Currently, every operation lock memory and disk cache. You can boost performance a lot if you perform lock on particular key, not entire store.

This is already being addressed in #4 , expect an update in binaries soon!

vladimir-ivanov-epam avatar Mar 25 '19 07:03 vladimir-ivanov-epam

@vladimir-ivanov-epam I was addressing a different issue. If you can, ping me in a slack channel of kotlinlang.

dmytrodanylyk avatar Mar 25 '19 11:03 dmytrodanylyk

There is one more thing I wanted to pointed out, I don't see any locking mechanism for entire operations. It seems your operations are not atomic which may result in nasty issues.

suspend fun save(key: String, data: Any?, lifeTimeMillis: Long = 0, isExpirable: Boolean = true) = scope.async {
    val record = Record(data, isExpirable, lifeTimeMillis)

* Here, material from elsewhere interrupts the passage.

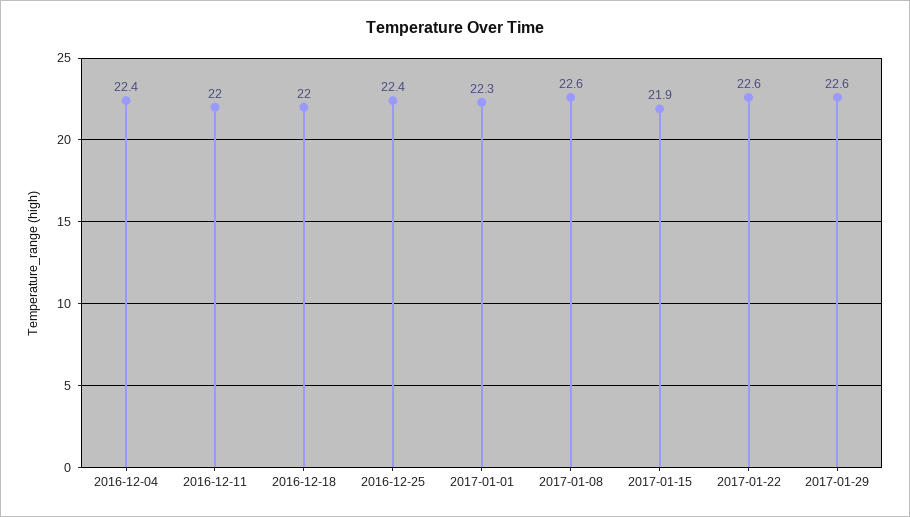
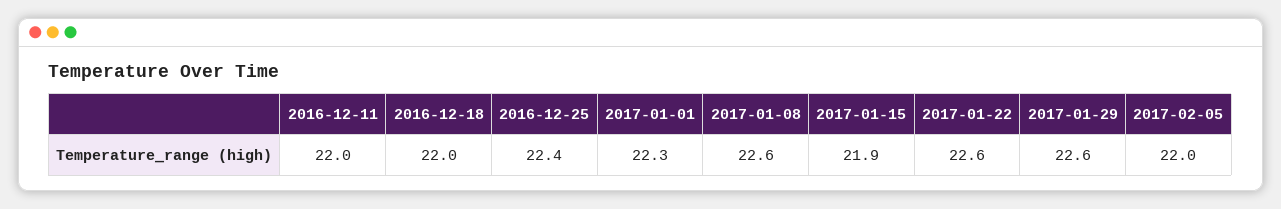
2016-12-04: 22.4 -> none
2017-02-05: none -> 22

    memory.saveRecord(key, record) // 1

    if (diskCache.storedMB() >= maxMbCacheSize) {
        System.out.println("Record can not be persisted because it would exceed the max limit megabytes settled down")
    } else {
        diskCache.saveRecord(key, record) // 2
    }

    deleteExpirableRecordsAction.deleteExpirableRecords().await()
}

E.g. Consider the following scenario:

async { save("key1", "data1") } // coroutine1
async { save("key2", "data2") } // coroutine2

Because save operation doesn have a lock, following may happen:

  • coroutine1 executes memory.saveRecord(key, record)
  • coroutine2 executes memory.saveRecord(key, record)
  • coroutine2 executes diskCache.saveRecord(key, record)
  • coroutine1 executes diskCache.saveRecord(key, record)

As a result memory cache contains value data1 and disk cache contains value data2.